In this article, we discuss which fields of science and technology are – and are not – eligible for SR&ED. It is very important that claimants understand the eligibility criteria for the SR&ED tax credits. Only certain fields of research are able to apply to receive these tax credits. Those fields will be discussed in further detail below.

The Scientific Research and Experimental Development (SR&ED) program is administered by the Canada Revenue Agency as an income tax credit incentive available to Canadian Controlled Private Corporations (CCPCs). The goal of the SR&ED program is to encourage industrial research and development in science and technology and to foster advancements in industrial R&D.

What is SR&ED?

The SR&ED Investment Tax Credit program is the largest initiative offered by the Federal Government and over $3billion in tax incentives are distributed annually.1

The Canada Revenue Agency summarizes the Scientific Research and Experimental Development program as follows:

The Scientific Research and Experimental Development (SR&ED) Program is a federal tax incentive program designed to encourage Canadian businesses of all sizes and in all sectors to conduct research and development (R&D) in Canada. The program is administered by the Canada Revenue Agency (CRA), which delivers SR&ED tax incentives in a timely, consistent and predictable manner, while encouraging businesses to prepare their claims in compliance with Canada’s tax laws and the CRA’s policies and procedures.2

More specifically, it is defined in the Income Tax Act as:

Scientific research and experimental development means systematic investigation or search that is carried out in a field of science or technology by means of experiment or analysis.3

It is important to understand which specific fields of science and technology are eligible to receive SR&ED tax credit support. The list of eligible fields is outlined in Appendix 1 of the T4088 – Guide to the T661. This information is required to be entered on line 206 of the T661. It is imperative that the correct discipline is selected as this can affect your claim going forward in terms of who reviews it and how it is assessed. Read on for additional information.

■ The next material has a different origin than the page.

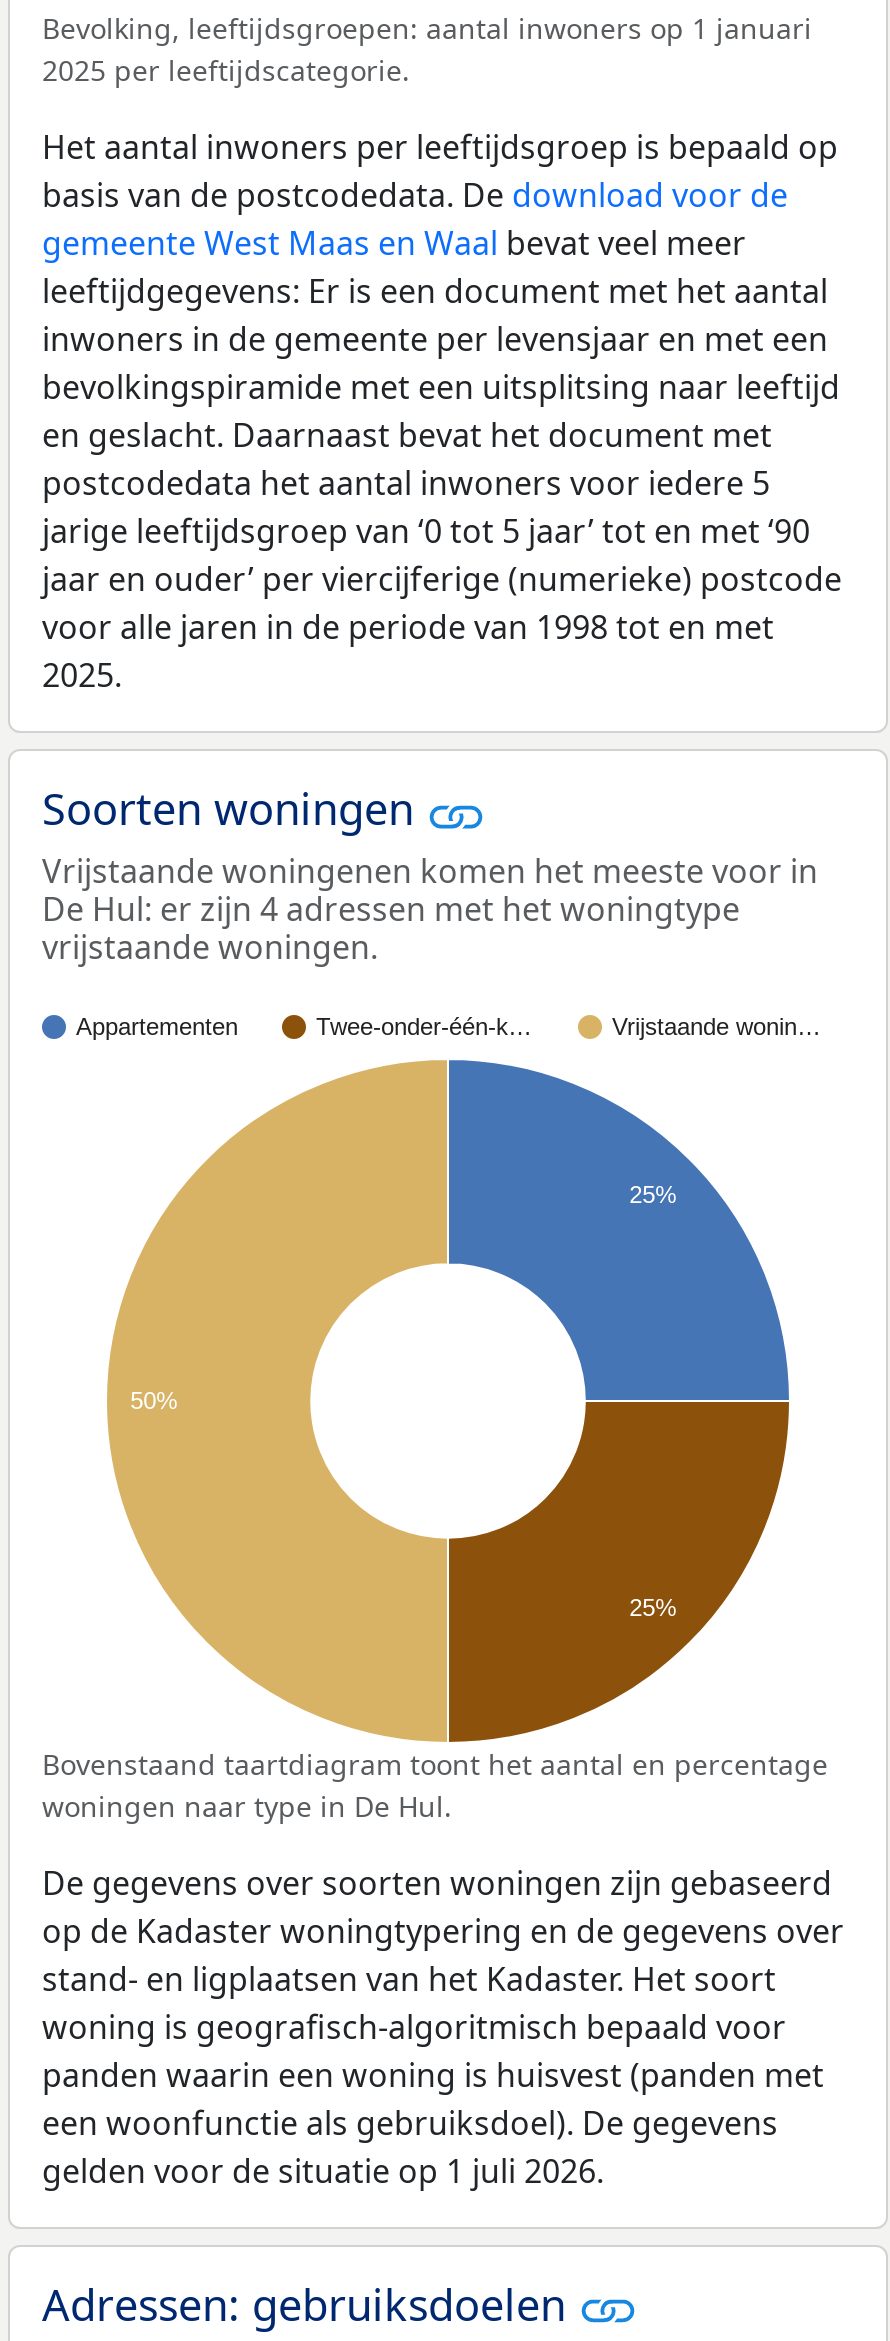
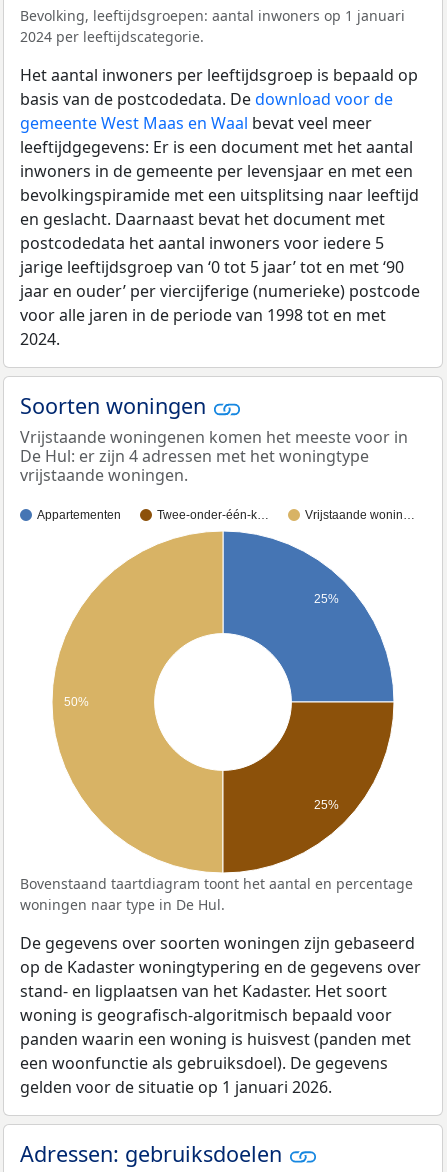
[42,52,410,90] 2025 per leeftijdscategorie. -> [20,27,204,46] 2024 per leeftijdscategorie.
[42,654,122,698] 2025. -> [20,328,60,350] 2024.
[42,2148,604,2192] gelden voor de situatie op 1 juli 2026. -> [20,1076,332,1098] gelden voor de situatie op 1 januari 2026.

SR&ED T661 Form – Where do field codes appear?

At the very top of the second page of the T661, you will find line 206. This is where you will insert your selected field of science or technology. 

The CRA uses this information to help understand the context in which you are claiming an advancement.

In short, they use this question to ask: did the organization achieve (or attempt to achieve) an advancement in the identified field of science or technology?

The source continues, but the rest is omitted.